> **Problem to work on**: Word for word, restate the lines from the start of the data down to the line with "subtotal: 1217.58 -> 1459.98", both included.

· · · · · · ·

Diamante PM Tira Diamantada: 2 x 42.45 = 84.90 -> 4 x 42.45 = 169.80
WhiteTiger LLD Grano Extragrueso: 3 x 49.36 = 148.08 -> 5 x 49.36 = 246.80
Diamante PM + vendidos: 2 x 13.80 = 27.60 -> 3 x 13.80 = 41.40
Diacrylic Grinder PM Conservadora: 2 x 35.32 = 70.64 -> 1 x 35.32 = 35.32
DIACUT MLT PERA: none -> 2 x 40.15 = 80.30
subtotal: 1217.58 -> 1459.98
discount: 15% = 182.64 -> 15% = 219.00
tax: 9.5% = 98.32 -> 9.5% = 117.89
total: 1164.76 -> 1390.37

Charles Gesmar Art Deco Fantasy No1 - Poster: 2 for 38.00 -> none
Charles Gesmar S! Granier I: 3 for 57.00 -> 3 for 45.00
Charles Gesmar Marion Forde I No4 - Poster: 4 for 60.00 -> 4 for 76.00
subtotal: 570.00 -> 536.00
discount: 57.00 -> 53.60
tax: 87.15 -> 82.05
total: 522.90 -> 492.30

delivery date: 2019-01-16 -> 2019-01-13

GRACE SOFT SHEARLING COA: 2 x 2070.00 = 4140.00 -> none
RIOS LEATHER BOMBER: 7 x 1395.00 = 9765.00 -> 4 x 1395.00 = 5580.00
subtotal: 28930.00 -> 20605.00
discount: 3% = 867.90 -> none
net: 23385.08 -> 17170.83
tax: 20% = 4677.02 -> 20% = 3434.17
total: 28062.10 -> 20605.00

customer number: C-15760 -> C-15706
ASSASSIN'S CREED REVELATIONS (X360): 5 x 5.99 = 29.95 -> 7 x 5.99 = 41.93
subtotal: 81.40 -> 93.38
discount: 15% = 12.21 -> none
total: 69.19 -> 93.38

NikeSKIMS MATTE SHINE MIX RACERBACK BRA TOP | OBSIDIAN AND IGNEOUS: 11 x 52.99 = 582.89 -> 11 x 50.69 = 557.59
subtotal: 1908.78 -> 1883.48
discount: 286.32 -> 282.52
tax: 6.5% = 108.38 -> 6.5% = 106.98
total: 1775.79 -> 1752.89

· · · · · · ·

> **Answer section**:
Diamante PM Tira Diamantada: 2 x 42.45 = 84.90 -> 4 x 42.45 = 169.80
WhiteTiger LLD Grano Extragrueso: 3 x 49.36 = 148.08 -> 5 x 49.36 = 246.80
Diamante PM + vendidos: 2 x 13.80 = 27.60 -> 3 x 13.80 = 41.40
Diacrylic Grinder PM Conservadora: 2 x 35.32 = 70.64 -> 1 x 35.32 = 35.32
DIACUT MLT PERA: none -> 2 x 40.15 = 80.30
subtotal: 1217.58 -> 1459.98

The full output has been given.